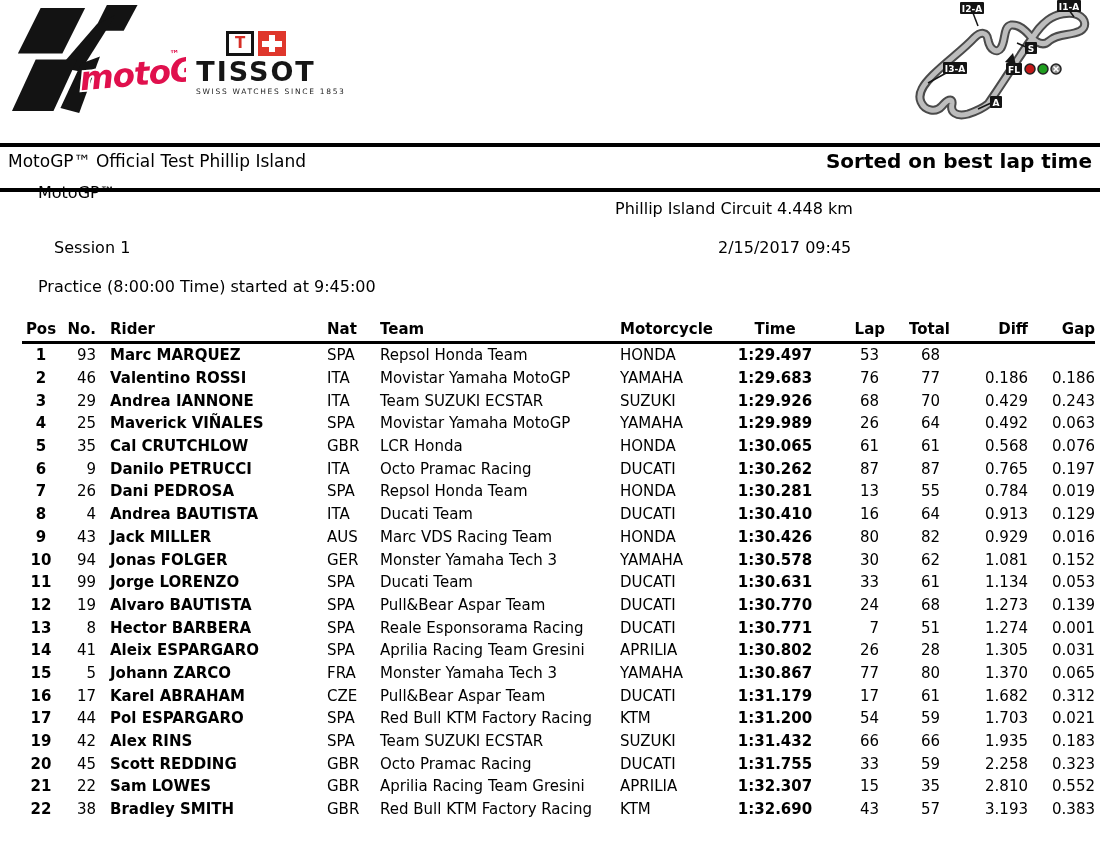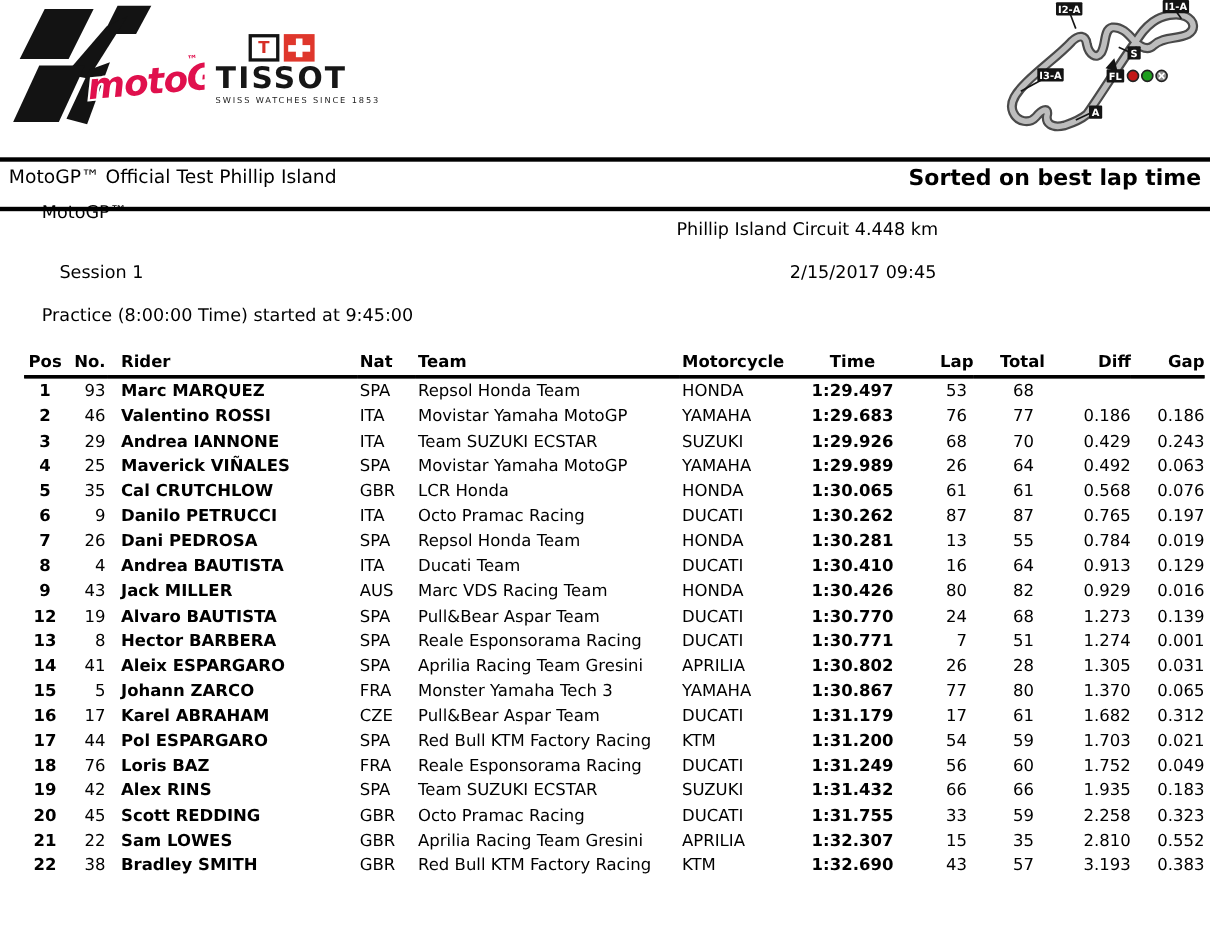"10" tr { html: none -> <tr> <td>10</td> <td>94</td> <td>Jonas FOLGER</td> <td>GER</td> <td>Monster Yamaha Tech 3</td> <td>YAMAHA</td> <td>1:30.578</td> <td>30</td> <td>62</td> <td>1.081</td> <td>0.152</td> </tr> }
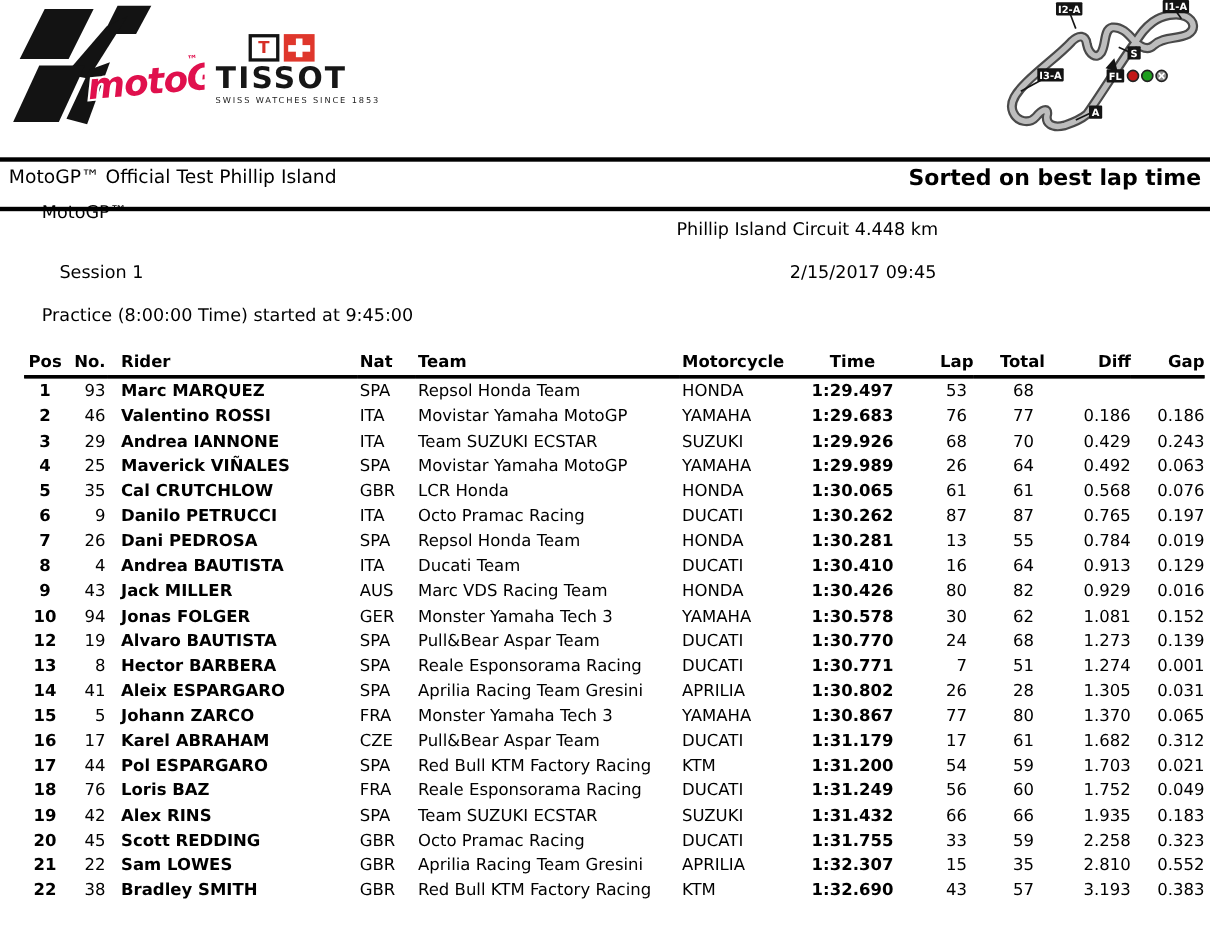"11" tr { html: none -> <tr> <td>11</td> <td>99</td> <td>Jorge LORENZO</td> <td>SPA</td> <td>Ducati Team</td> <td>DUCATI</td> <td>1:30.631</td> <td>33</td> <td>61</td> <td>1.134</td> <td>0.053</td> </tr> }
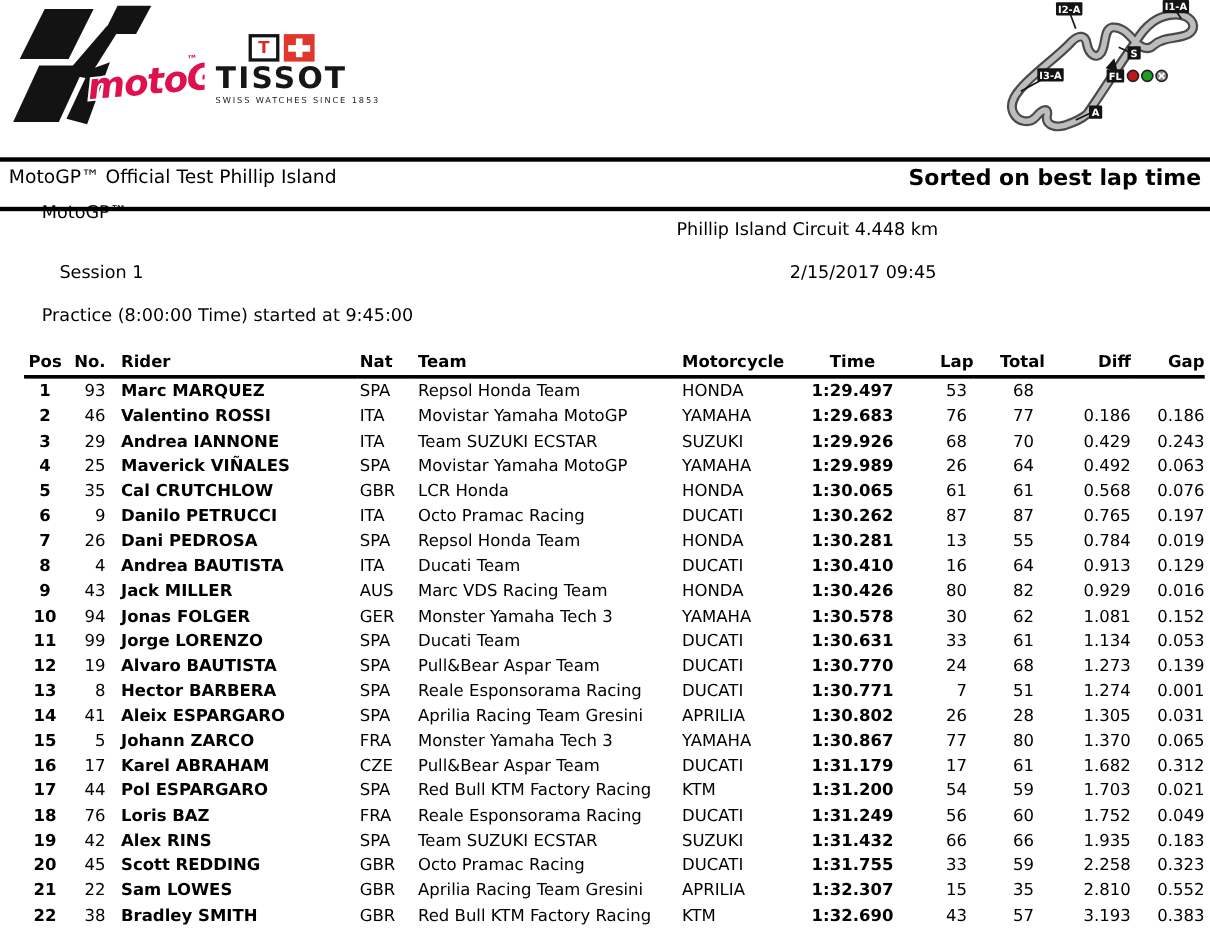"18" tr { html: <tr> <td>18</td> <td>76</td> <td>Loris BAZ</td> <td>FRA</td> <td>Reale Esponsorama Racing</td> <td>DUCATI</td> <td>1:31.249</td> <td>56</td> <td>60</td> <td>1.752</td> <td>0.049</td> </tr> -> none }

#####

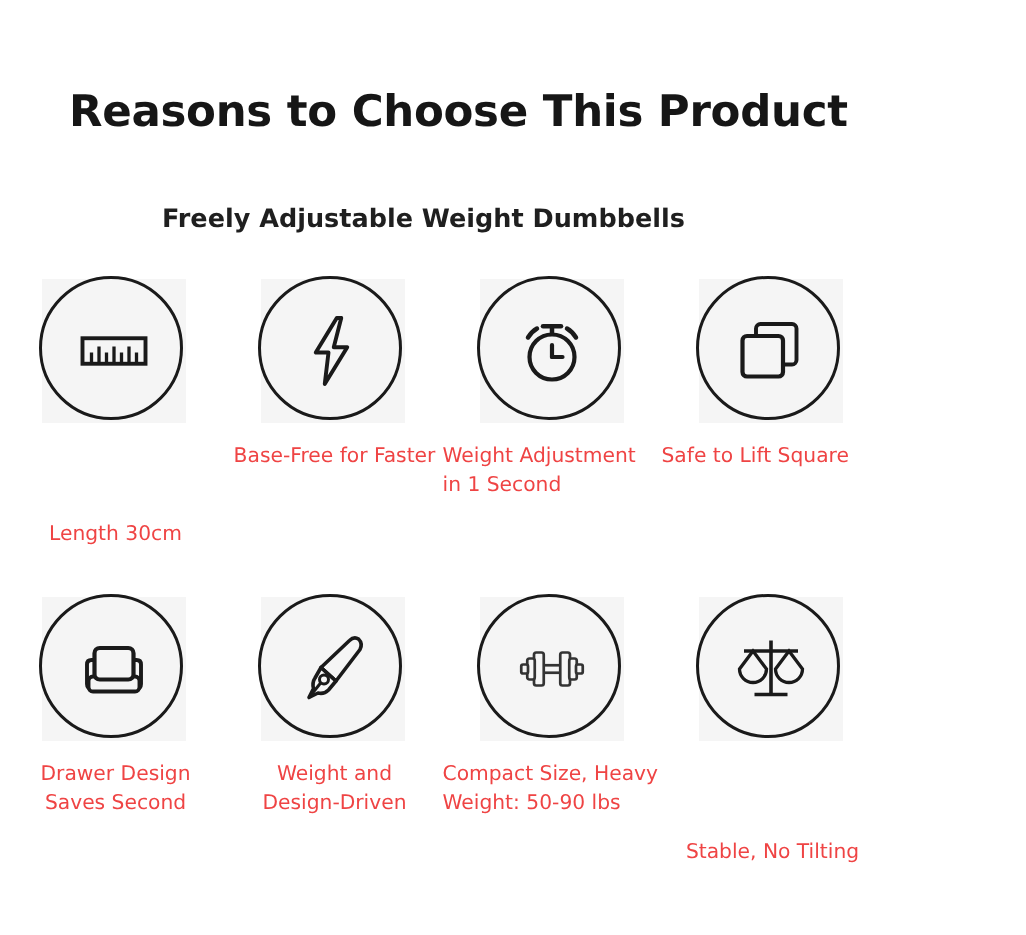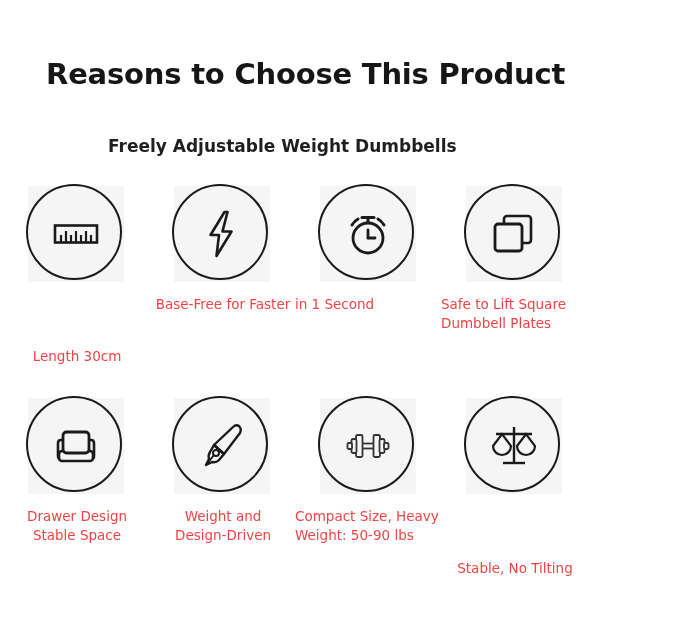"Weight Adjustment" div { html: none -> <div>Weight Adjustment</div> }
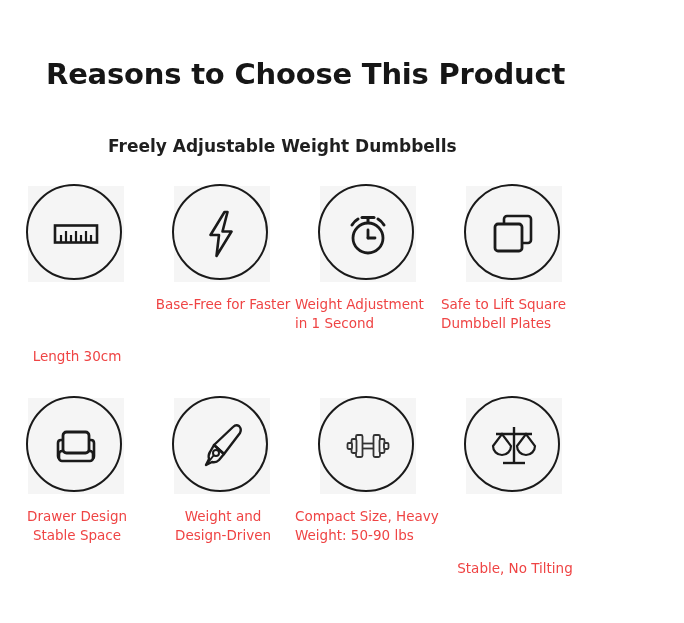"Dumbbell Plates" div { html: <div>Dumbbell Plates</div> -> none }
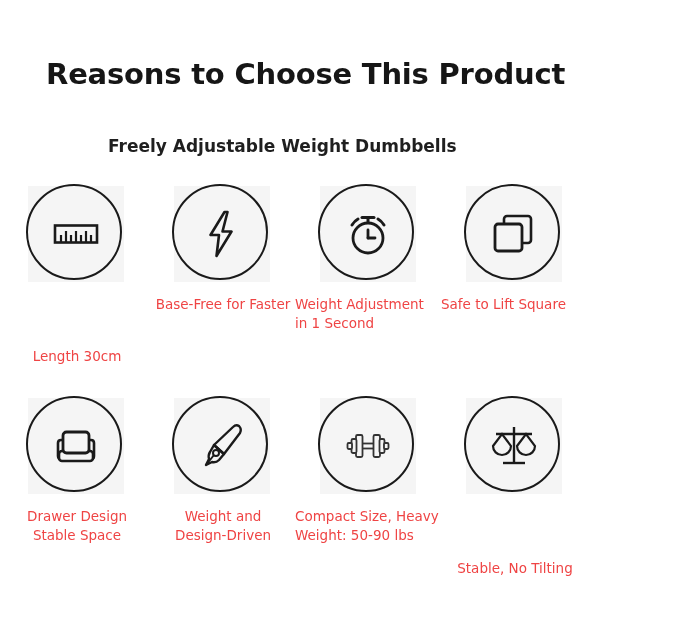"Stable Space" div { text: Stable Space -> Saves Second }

#####

WHAT YOU HAVE TO DO —
When copying from the data above, begin at the line containing "-> <tr> <td>10</td>" and end at the line containing "html: <tr> <td>18</td>"; return those lines exactly and leave all pictures behind.

TASK OUTPUT —
"10" tr { html: none -> <tr> <td>10</td> <td>94</td> <td>Jonas FOLGER</td> <td>GER</td> <td>Monster Yamaha Tech 3</td> <td>YAMAHA</td> <td>1:30.578</td> <td>30</td> <td>62</td> <td>1.081</td> <td>0.152</td> </tr> }
"11" tr { html: none -> <tr> <td>11</td> <td>99</td> <td>Jorge LORENZO</td> <td>SPA</td> <td>Ducati Team</td> <td>DUCATI</td> <td>1:30.631</td> <td>33</td> <td>61</td> <td>1.134</td> <td>0.053</td> </tr> }
"18" tr { html: <tr> <td>18</td> <td>76</td> <td>Loris BAZ</td> <td>FRA</td> <td>Reale Esponsorama Racing</td> <td>DUCATI</td> <td>1:31.249</td> <td>56</td> <td>60</td> <td>1.752</td> <td>0.049</td> </tr> -> none }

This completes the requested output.